Much like the bouts of poison ivy I dealt with this summer, I am also struggling with another affliction: a slightly broken heart because my oldest child just left for college.
By Gail Fitzner Kamer
Much like the bouts of poison ivy I dealt with this summer, I am also struggling with another affliction: a slightly broken heart because my oldest child just left for college. I say slightly because it’s not that I didn’t want him to go. I know this is the next step in his life, and in mine. It’s just hard.
When I first started thinking and writing about his leaving, I think he was 12 and off at camp. Just the notion of him leaving the nest sent me into a tizzy. I revisited the idea again when he was 15. Because life happens in the blink of an eye, I thought, “Gee, college is not that far off.” But I was able to brush the pesky anticipation aside. By the time he turned 17, I couldn’t escape the feeling that my day-to-day time with him was coming to an end. When we visited colleges his junior year, it was easy to imagine him feeling at home on the leafy paths, in the green spaces and crowded dorms. It was all good and very exciting, but my heart felt heavy.
When I walk my dog by the high school, I get a lump in my throat realizing not all three of my children are there this fall. It is extremely hard to walk by my son’s empty, albeit clean, bedroom; it’s also hard to imagine a gallon of milk lasting more than two days or not tripping over the smorgasbord of footwear as I enter the house. It’s almost unfathomable to think that his late-night bowl of cereal will not be there to greet me in the morning.
But the biggest change, one that will take getting used to, is the silence. Don’t get me wrong: my two other children are quite frankly much louder than my oldest. But he is the drummer of the house and a day didn’t pass that I didn’t hear and welcome the music emanating from the basement. If he wasn’t playing solo or jamming with his buds, music was blaring from his room. I will not be able to hear any song by The Red Hot Chili Peppers or “Somewhere Over the Rainbow,” Israel Kamakawiwo’ole-style, without my heart breaking just a little bit more.
Before he left we were busy ordering textbooks, bedding, train tickets, and assorted other essentials. We tried to make Sunday night dinners a mandatory thing for the five of us.
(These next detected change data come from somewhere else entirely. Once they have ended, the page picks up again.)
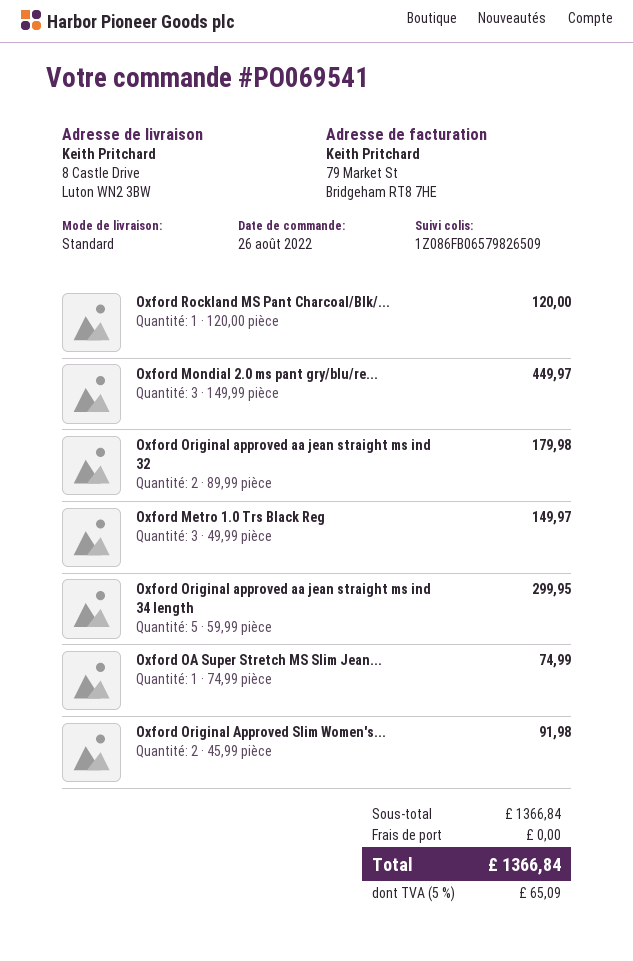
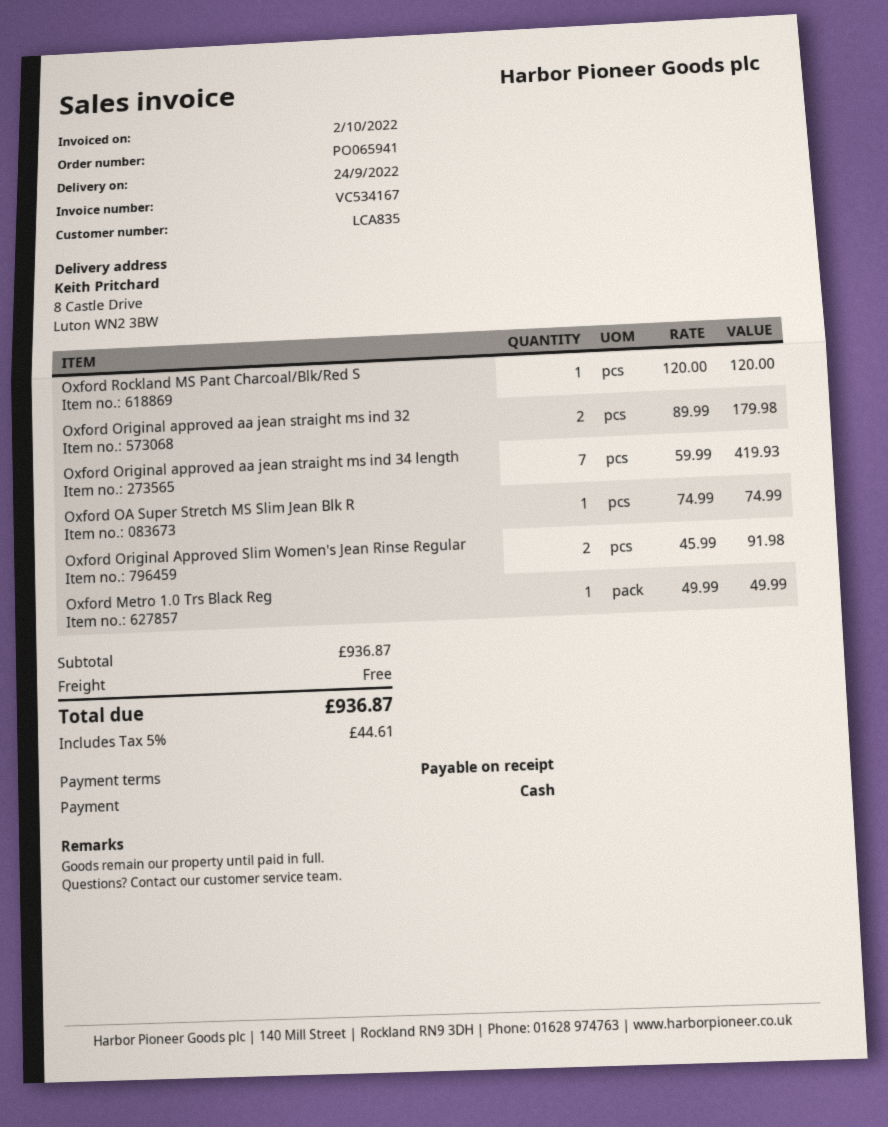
order number: PO069541 -> PO065941
Oxford Mondial 2.0 ms pant gry/blu/re...: 3 x 149.99 = 449.97 -> none
Oxford Metro 1.0 Trs Black Reg: 3 x 49.99 = 149.97 -> 1 x 49.99 = 49.99
Oxford Original approved aa jean straight ms ind 34 length: 5 x 59.99 = 299.95 -> 7 x 59.99 = 419.93
subtotal: 1366.84 -> 936.87
tax: 5% = 65.09 -> 5% = 44.61
total: 1366.84 -> 936.87

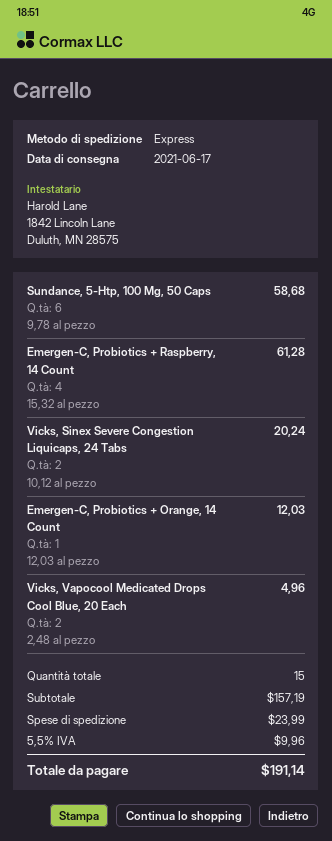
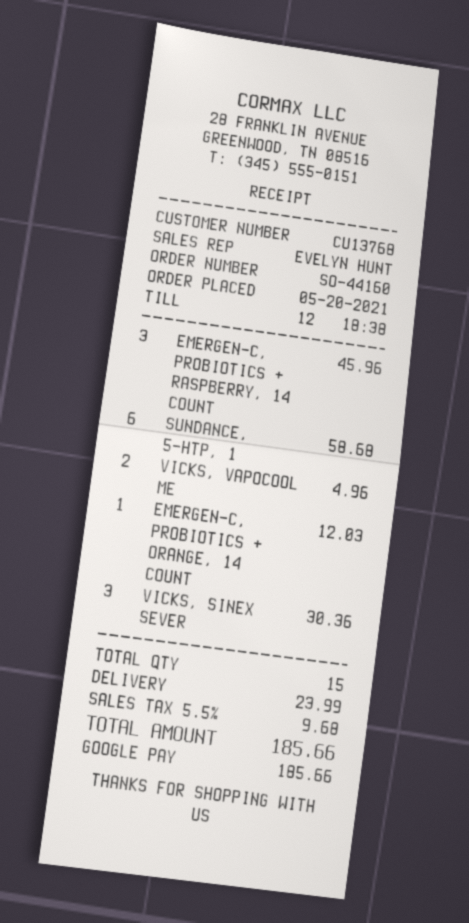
Emergen-C, Probiotics + Raspberry, 14 Count: 4 for 61.28 -> 3 for 45.96
Vicks, Sinex Severe Congestion Liquicaps, 24 Tabs: 2 for 20.24 -> 3 for 30.36
tax: 5.5% = 9.96 -> 5.5% = 9.68
total: 191.14 -> 185.66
The day finally came. My poison ivy didn’t flare up and I didn’t break down when it was time to leave him in his dorm. I made his bed and hugged him without saying anything for fear my voice would betray me. It was probably a good thing that I tripped on his shoes on my way out; it was just like home.
Our family will just have to be content with Face Time and Snap Chat until his first visit home. I’m counting the days.